━━━━━ Materials provided ━━━━━

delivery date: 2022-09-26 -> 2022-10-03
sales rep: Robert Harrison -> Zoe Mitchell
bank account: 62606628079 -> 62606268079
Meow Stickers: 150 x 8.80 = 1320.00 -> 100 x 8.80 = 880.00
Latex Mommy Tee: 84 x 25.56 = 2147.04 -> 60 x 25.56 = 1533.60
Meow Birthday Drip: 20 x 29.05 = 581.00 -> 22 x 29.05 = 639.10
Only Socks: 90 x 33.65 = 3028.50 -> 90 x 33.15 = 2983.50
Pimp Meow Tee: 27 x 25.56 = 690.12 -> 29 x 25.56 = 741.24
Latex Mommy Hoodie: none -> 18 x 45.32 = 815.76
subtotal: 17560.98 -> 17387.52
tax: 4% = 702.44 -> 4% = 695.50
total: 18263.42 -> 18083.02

━━━━━
━━━━━ Materials provided ━━━━━

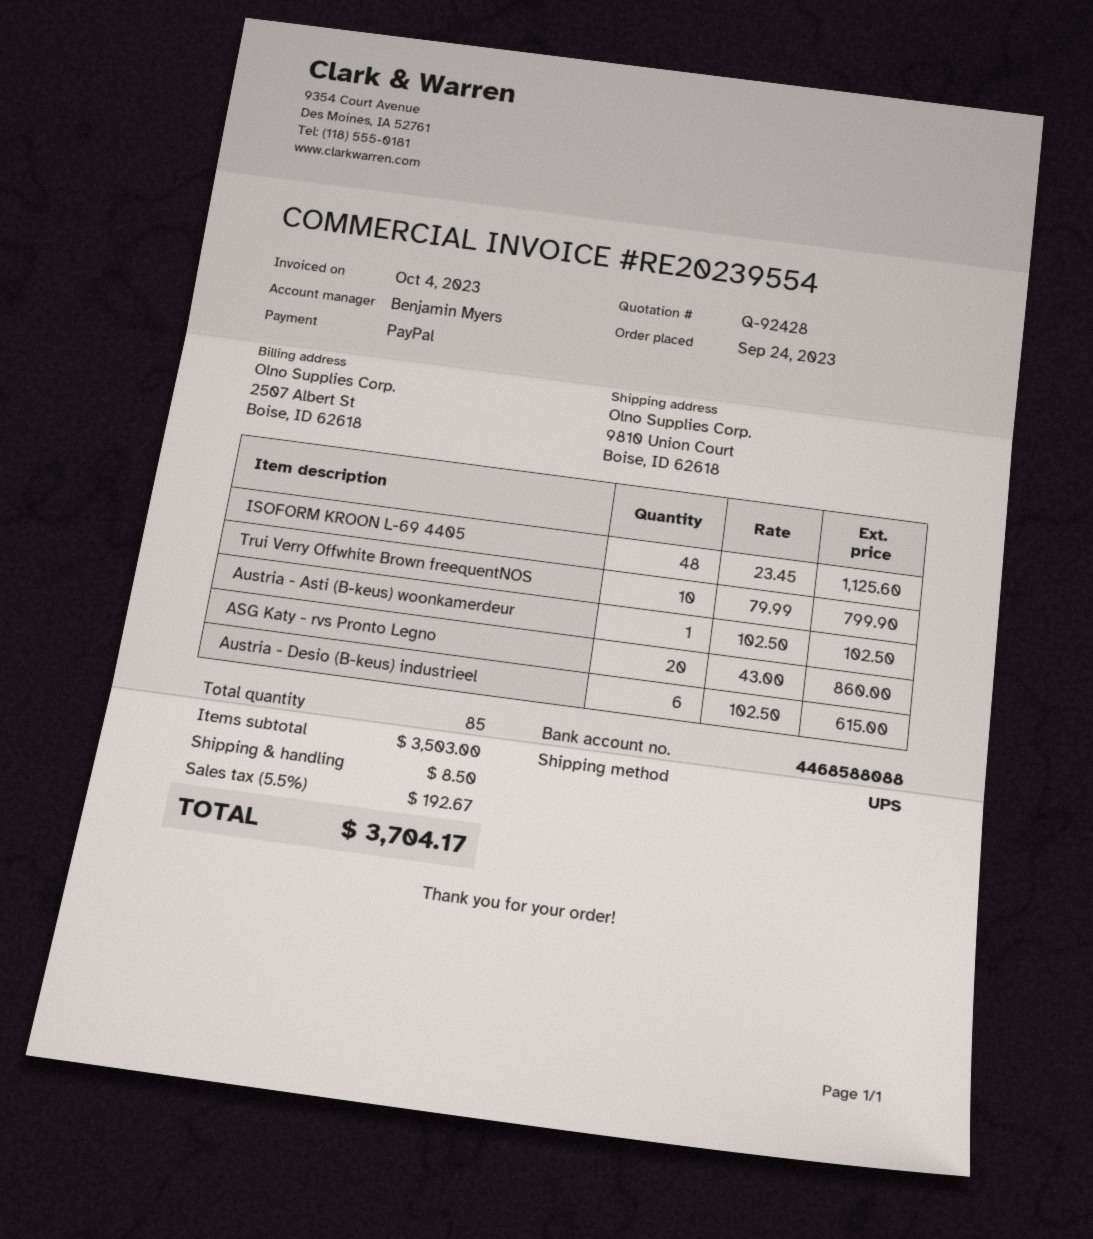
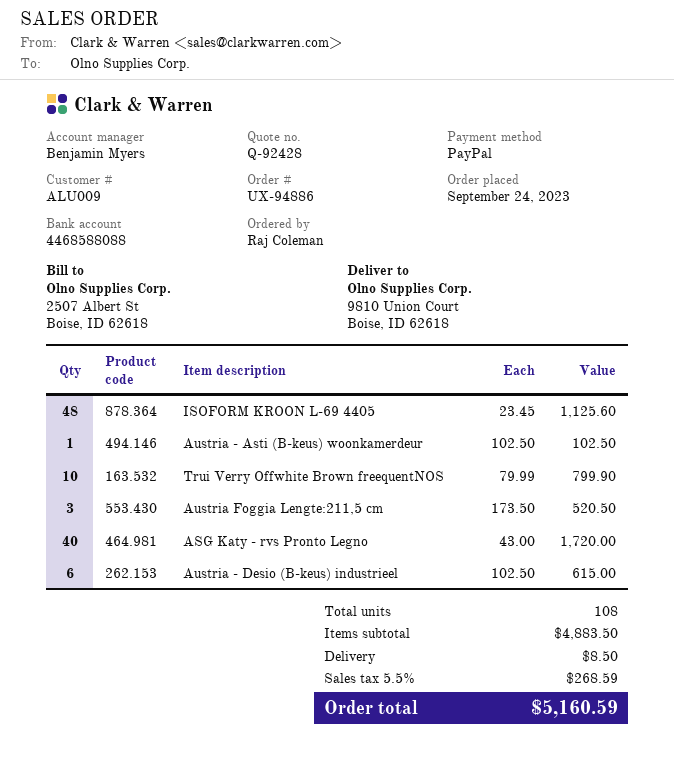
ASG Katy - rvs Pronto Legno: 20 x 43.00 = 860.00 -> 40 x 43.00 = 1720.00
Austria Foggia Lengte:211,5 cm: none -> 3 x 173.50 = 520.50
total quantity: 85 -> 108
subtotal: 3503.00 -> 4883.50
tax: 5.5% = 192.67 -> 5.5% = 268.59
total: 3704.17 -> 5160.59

━━━━━
━━━━━ Materials provided ━━━━━

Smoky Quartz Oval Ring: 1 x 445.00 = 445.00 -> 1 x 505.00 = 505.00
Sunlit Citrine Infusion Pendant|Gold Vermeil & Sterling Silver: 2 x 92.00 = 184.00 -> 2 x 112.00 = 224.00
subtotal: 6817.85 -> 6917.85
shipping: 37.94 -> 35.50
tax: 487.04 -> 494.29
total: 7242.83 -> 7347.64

━━━━━

(What is needed): Go through the listing above and find each line that contains "Latex", then copy it.

(Solved exercise):
Latex Mommy Tee: 84 x 25.56 = 2147.04 -> 60 x 25.56 = 1533.60
Latex Mommy Hoodie: none -> 18 x 45.32 = 815.76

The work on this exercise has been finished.